Data extract
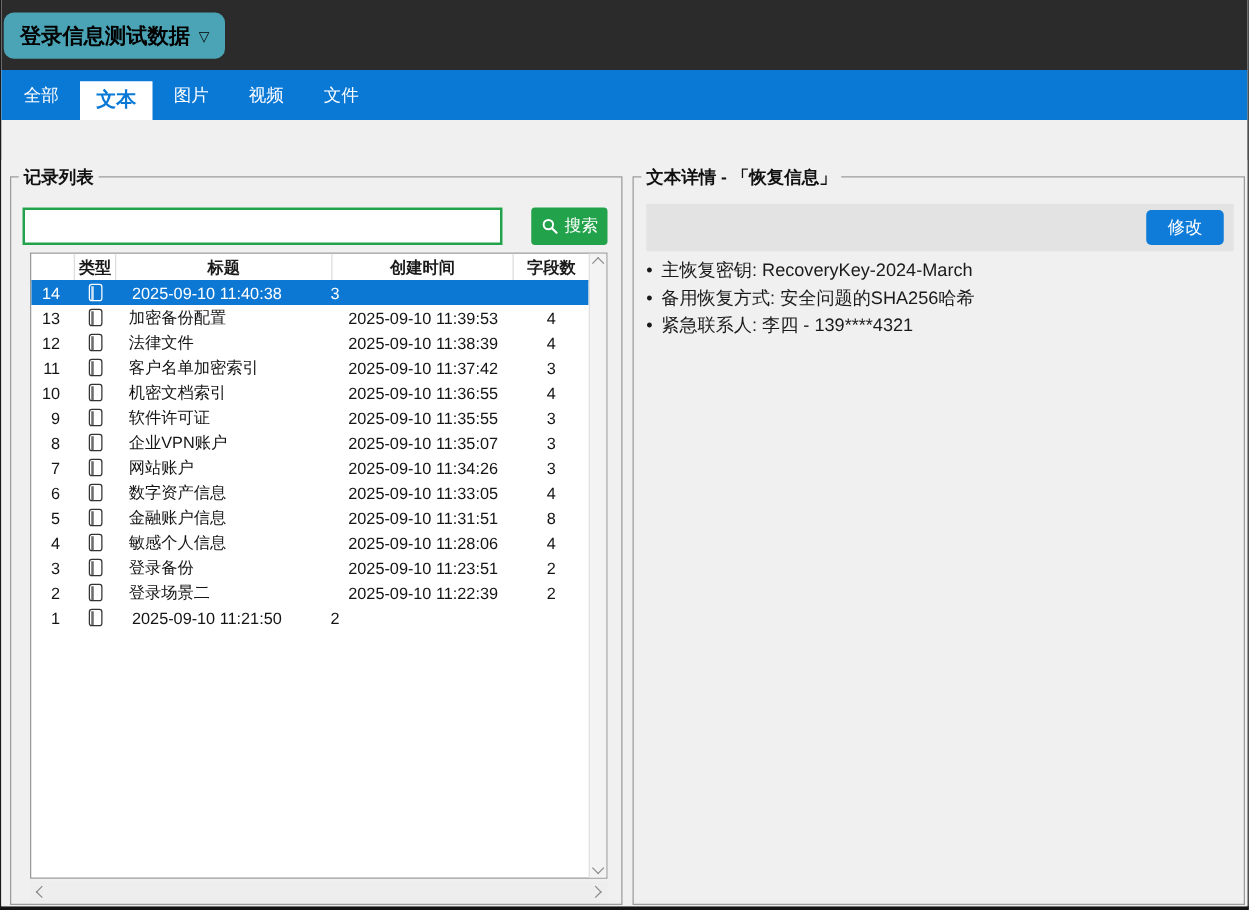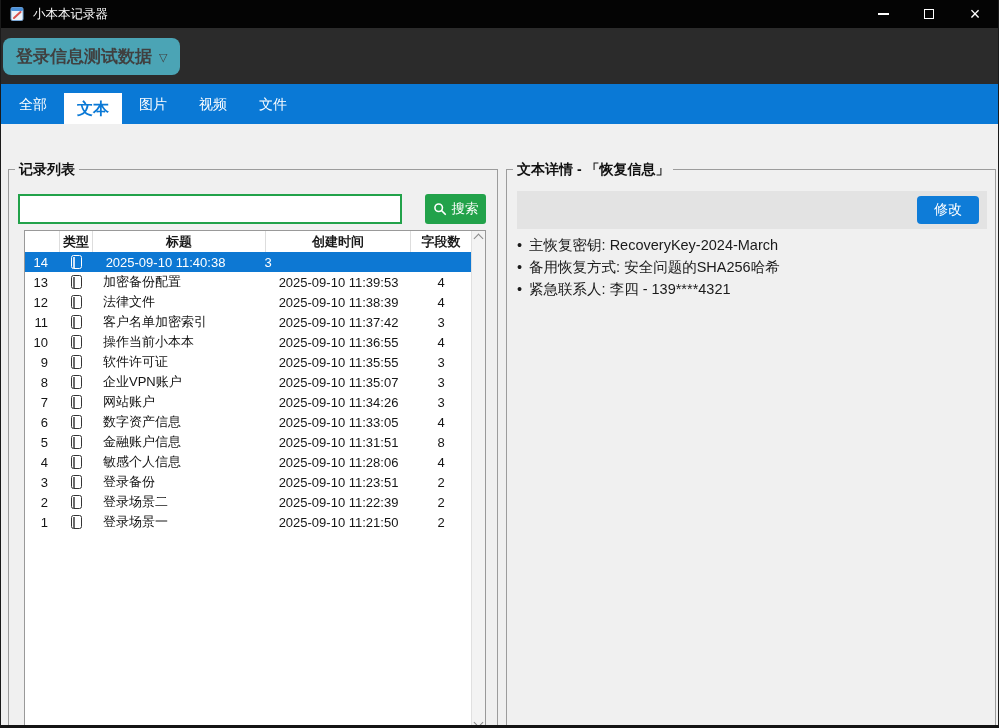--- a/index.html
+++ b/index.html
@@ -94,27 +94,6 @@
 
 <div class="window">
 
-  <div class="titlebar">
-    <span class="app-icon">
-      <svg width="16" height="16" viewBox="0 0 16 16">
-        <rect x="2" y="1.5" width="12" height="13" rx="1.5" fill="#eef3f9" stroke="#7aa7d6" stroke-width="1"></rect>
-        <rect x="2" y="1.5" width="12" height="3.5" rx="1.5" fill="#4a90d9"></rect>
-        <line x1="5" y1="12" x2="11.5" y2="6" stroke="#d9534f" stroke-width="2" stroke-linecap="round"></line>
-      </svg>
-    </span>
-    <span class="window-title">小本本记录器</span>
-    <div class="win-controls">
-      <div class="win-btn">
-          <span class="icon-min"></span>
-        </div>
-      <div class="win-btn">
-          <span class="icon-max"></span>
-        </div>
-      <div class="win-btn">
-          <span class="icon-close">×</span>
-        </div>
-    </div>
-  </div>
 
   <div class="toolbar">
     <button class="nb-btn">

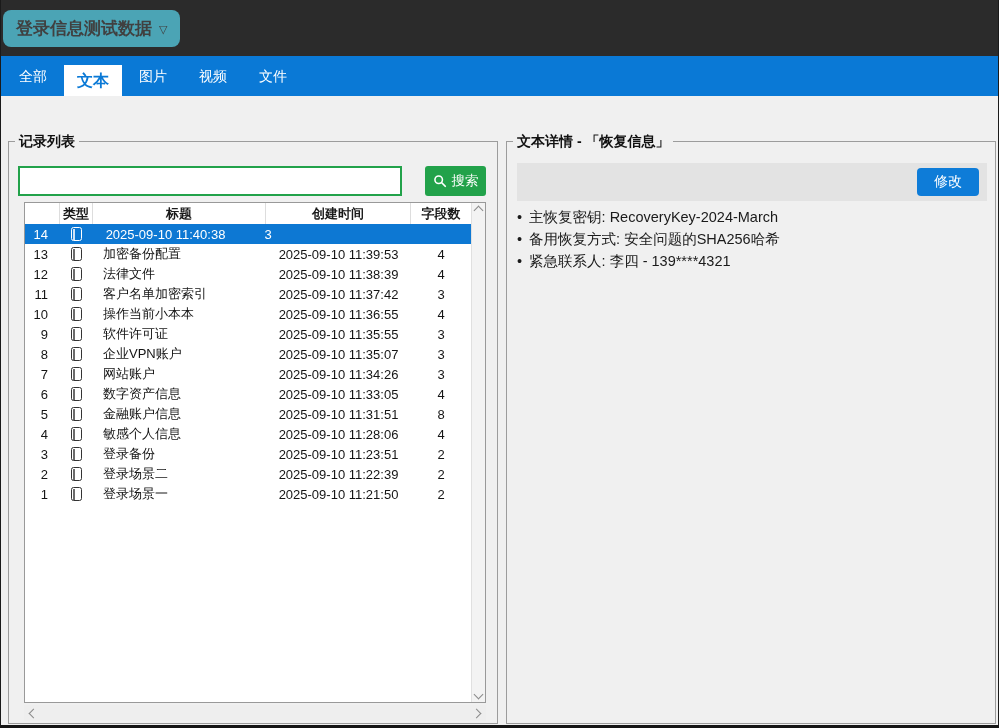--- a/index.html
+++ b/index.html
@@ -21,7 +21,7 @@
   
   .toolbar { height:56px; background:#2b2b2b; display:flex; align-items:center; }
   .nb-btn { margin-left:2px; height:37px; padding:0 13px; background:#4ba4b5; border:none;
-    border-radius:8px; color:#404040; font-weight:bold; font-size:17px; display:flex; align-items:center;
+    border-radius:8px; color:#000000; font-weight:bold; font-size:17px; display:flex; align-items:center;
     gap:7px; font-family:inherit; cursor:pointer; }
   .nb-arrow { font-size:11px; font-weight:normal; margin-top:2px; }
   .toolbar-menu { display:flex; margin-left:40px; gap:26px; }

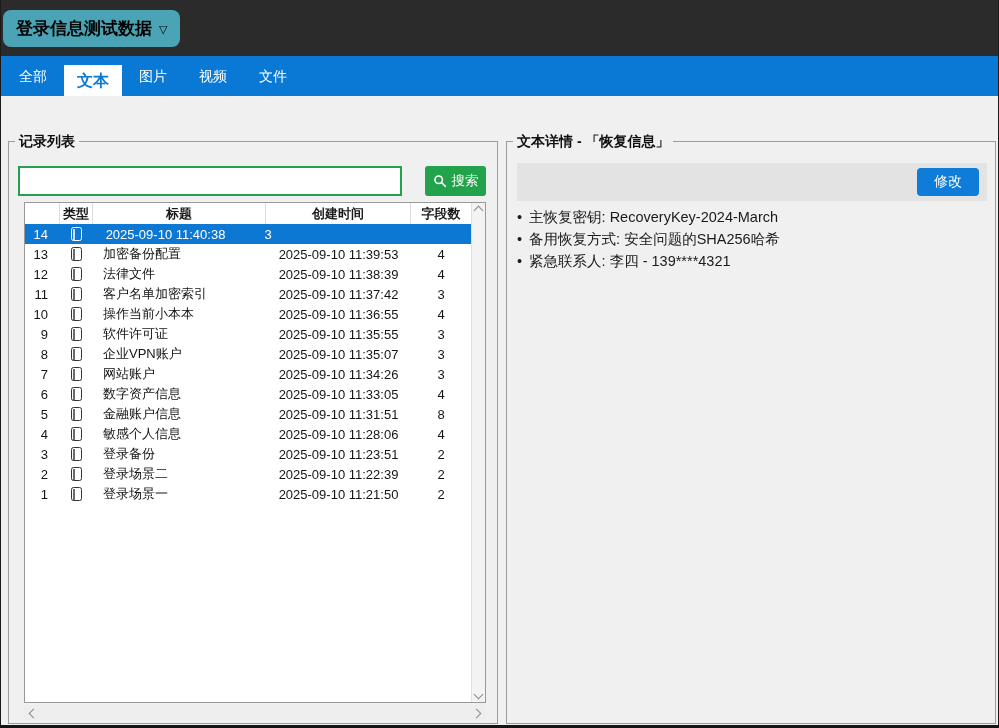--- a/index.html
+++ b/index.html
@@ -174,7 +174,7 @@
               <span class="td c1">
                 <span class="note-icon"></span>
               </span>
-              <span class="td c2">操作当前小本本</span>
+              <span class="td c2">机密文档索引</span>
               <span class="td c3">2025-09-10 11:36:55</span>
               <span class="td c4">4</span>
             </div>

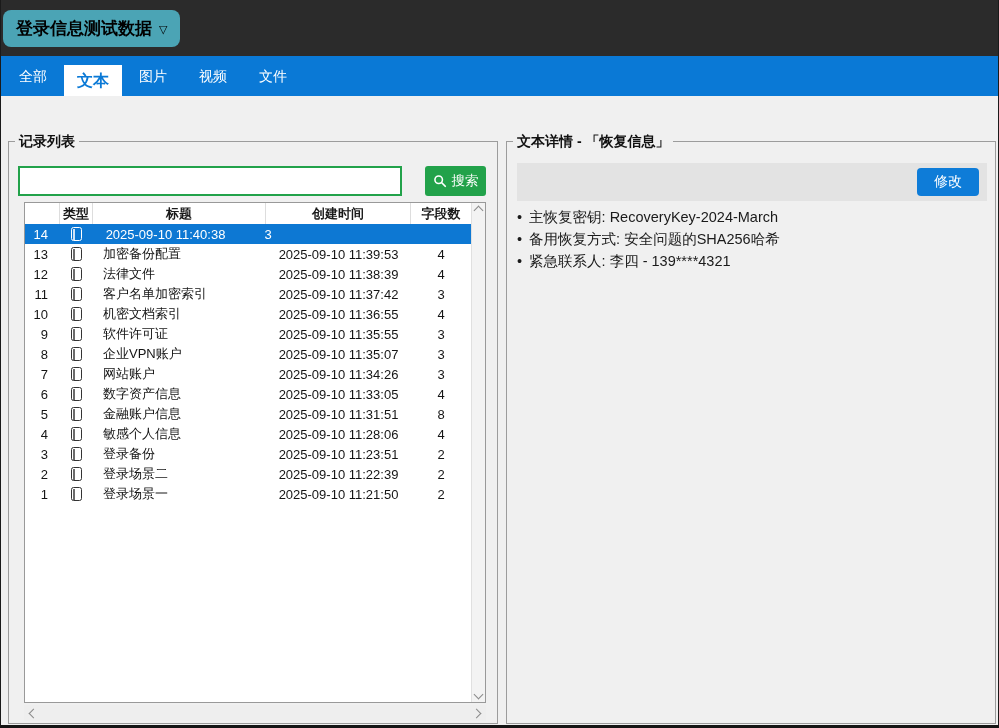--- a/index.html
+++ b/index.html
@@ -255,7 +255,6 @@
               <span class="td c1">
                 <span class="note-icon"></span>
               </span>
-              <span class="td c2">登录场景一</span>
               <span class="td c3">2025-09-10 11:21:50</span>
               <span class="td c4">2</span>
             </div>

Task goal
Write the entries out again word for word. Omit all pictures from them.

Task answer
--- a/index.html
+++ b/index.html
@@ -94,27 +94,6 @@
 
 <div class="window">
 
-  <div class="titlebar">
-    <span class="app-icon">
-      <svg width="16" height="16" viewBox="0 0 16 16">
-        <rect x="2" y="1.5" width="12" height="13" rx="1.5" fill="#eef3f9" stroke="#7aa7d6" stroke-width="1"></rect>
-        <rect x="2" y="1.5" width="12" height="3.5" rx="1.5" fill="#4a90d9"></rect>
-        <line x1="5" y1="12" x2="11.5" y2="6" stroke="#d9534f" stroke-width="2" stroke-linecap="round"></line>
-      </svg>
-    </span>
-    <span class="window-title">小本本记录器</span>
-    <div class="win-controls">
-      <div class="win-btn">
-          <span class="icon-min"></span>
-        </div>
-      <div class="win-btn">
-          <span class="icon-max"></span>
-        </div>
-      <div class="win-btn">
-          <span class="icon-close">×</span>
-        </div>
-    </div>
-  </div>
 
   <div class="toolbar">
     <button class="nb-btn">

--- a/index.html
+++ b/index.html
@@ -21,7 +21,7 @@
   
   .toolbar { height:56px; background:#2b2b2b; display:flex; align-items:center; }
   .nb-btn { margin-left:2px; height:37px; padding:0 13px; background:#4ba4b5; border:none;
-    border-radius:8px; color:#404040; font-weight:bold; font-size:17px; display:flex; align-items:center;
+    border-radius:8px; color:#000000; font-weight:bold; font-size:17px; display:flex; align-items:center;
     gap:7px; font-family:inherit; cursor:pointer; }
   .nb-arrow { font-size:11px; font-weight:normal; margin-top:2px; }
   .toolbar-menu { display:flex; margin-left:40px; gap:26px; }

--- a/index.html
+++ b/index.html
@@ -174,7 +174,7 @@
               <span class="td c1">
                 <span class="note-icon"></span>
               </span>
-              <span class="td c2">操作当前小本本</span>
+              <span class="td c2">机密文档索引</span>
               <span class="td c3">2025-09-10 11:36:55</span>
               <span class="td c4">4</span>
             </div>

--- a/index.html
+++ b/index.html
@@ -255,7 +255,6 @@
               <span class="td c1">
                 <span class="note-icon"></span>
               </span>
-              <span class="td c2">登录场景一</span>
               <span class="td c3">2025-09-10 11:21:50</span>
               <span class="td c4">2</span>
             </div>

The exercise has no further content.